There are strong tailwinds that the IGX can count on for growth. There is an intense policy push from the government with the stated goal of increasing the share of natural gas in India’s commercial energy basket from the current 6 per cent to 15 per cent by 2030. There is optimism over the government’s plans to gradually introduce pricing and marketing freedom for natural gas and rationalise pipeline tariffs to help garner a greater share of gas. There are also plans to increase the pipeline network from about 16,000 km to about 27,000 km in the next decade. By 2023, at least 20 million tonnes (mt) of additional LNG regasification capacity is expected to come on-stream.
There is a strong demand pull from low spot prices that are below $3 per million metric British thermal units (mmBtu) for Asian markets. Spot prices are now comparable to the regulated gas price of $2.39 per mmBtu set for domestic gas, making spot LNG attractive even for the most price sensitive buyer. Indian importers bought roughly half the LNG through spot trade in 2019 (Chart 1). LNG imports increased by 25 per cent in January 2020 as compared to the previous year and by a record 68 per cent in February 2020. The International Energy Agency projects that India will become the most attractive market for LNG after China with a 28 billion cubic metre (bcm) increase per year in the next five years as long as the government continues to implement progressive policies. Since 2014, the demand for natural has picked up primarily because of targeted policies to increase the use of piped natural gas as fuel for cooking and compressed natural gas as fuel for urban transport through city gas distribution (CGD) networks. In the period from 2014-15 to 2018-19, consumption of natural gas by the CGD sector increased by 13.6 per cent. Most of this growth was met by imported LNG, which has grown by over 11 per cent since 2014 (International Energy Forum [IEF] 2019). In the next ten years, the CGD segment can add about 250 mmscmd to consumption and make the biggest contribution (about 60 per cent) towards increasing the share of natural gas in India’s commercial energy basket (IEF 2019). There is optimism in the industry after the bidding rounds have been completed for 228 geographic areas (GAs) comprising 402 districts and covering 27 states in which 70 per cent of the country’s population lives. The new trading hub adds to the optimism as it will contribute to supply security.
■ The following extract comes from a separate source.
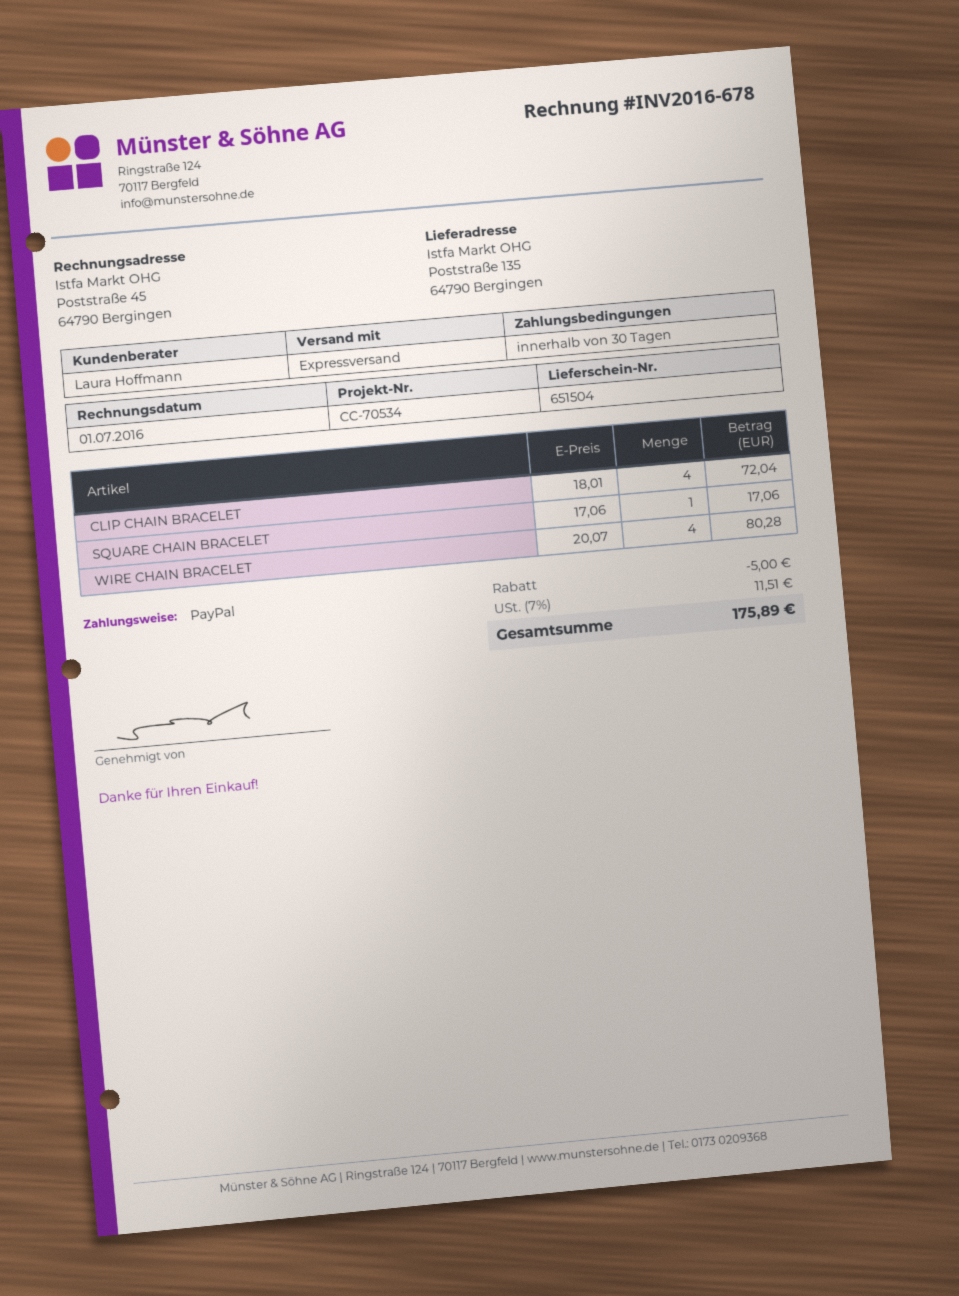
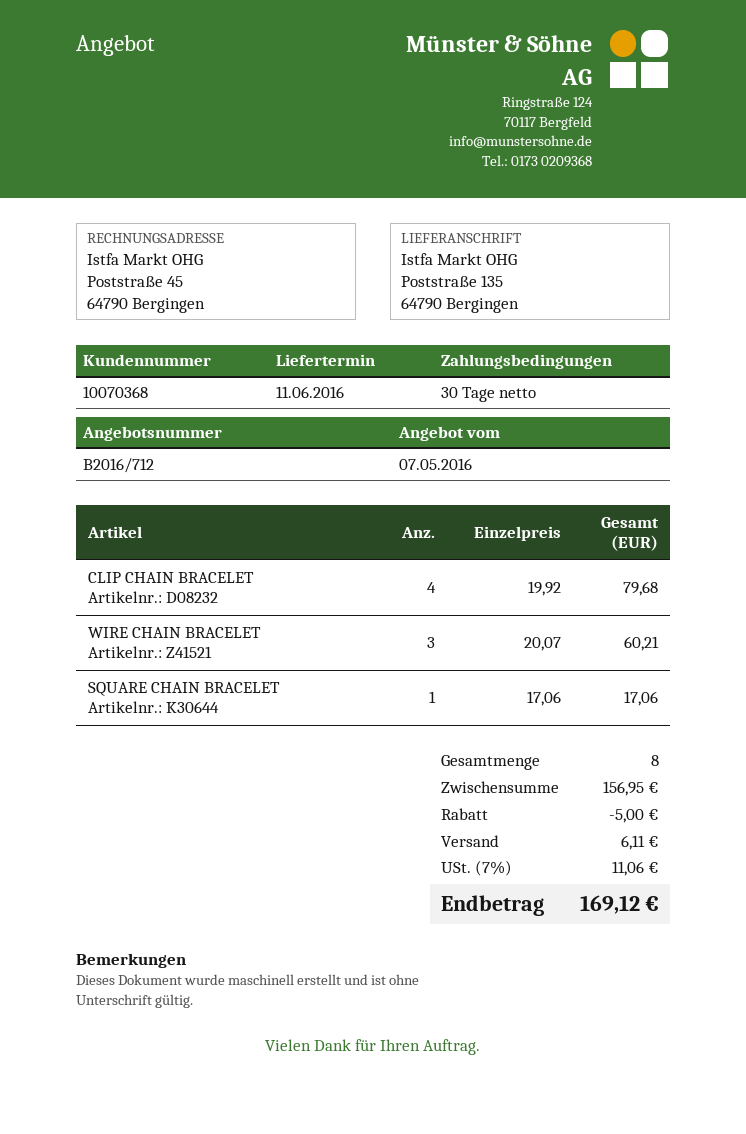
CLIP CHAIN BRACELET: 4 x 18.01 = 72.04 -> 4 x 19.92 = 79.68
WIRE CHAIN BRACELET: 4 x 20.07 = 80.28 -> 3 x 20.07 = 60.21
shipping: none -> 6.11
tax: 7% = 11.51 -> 7% = 11.06
total: 175.89 -> 169.12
The IGX is definitely a bold initiative by the Indian Energy Exchange even though it is short on many of the prerequisites of a typical gas-trading hub in terms of supply, demand, infrastructure and price. Unlike other mature gas hubs through which multiple sources of gas supply (domestic production, cross border pipeline gas and LNG) flow, the IGX will focus only on spot LNG shipments for now. Government policy will continue to direct the flow and pricing of most of the domestic gas output, which accounts for about 47 per cent of the total consumption.
A strong consumer base with competing buying interests (like power generators, industrial consumers and households) that is necessary for developing a diverse market place is evolving in the country, but is price sensitive. The power and fertiliser industries along with CGD networks that cater to household and transport demand accounted for 66 per cent of the country’s gas demand in 2019 but roughly half this demand was met by low-priced domestic gas. However, the share of gas consumed by other sectors (besides power and fertilisers) that are the most price sensitive exceeded the share consumed by the power and fertiliser segments in 2019 (Chart 2). If this positive trend continues, the influence of the market over gas supplies can increase in the future.
In the short term, the government could mandate that a share of domestic gas (including all other domestic production such as coal bed methane, high temperature high pressure gas, deepwater gas, ultra deepwater gas and pre-New Exploration and Licencing Policy gas with marketing freedom) and LNG be transacted on the hub. Nevertheless, in the longer term, a substantial increase in the supply of tradable gas, gas storage facilities, a competitive wholesale natural gas market, non-discriminatory third-party pipeline access, standardised contracts for both transportation as well as the sale and purchase of gas, liquid physical markets that encourage the development of a futures market, and price reporting will be critical for the IGX to mature into a liquid gas trading hub.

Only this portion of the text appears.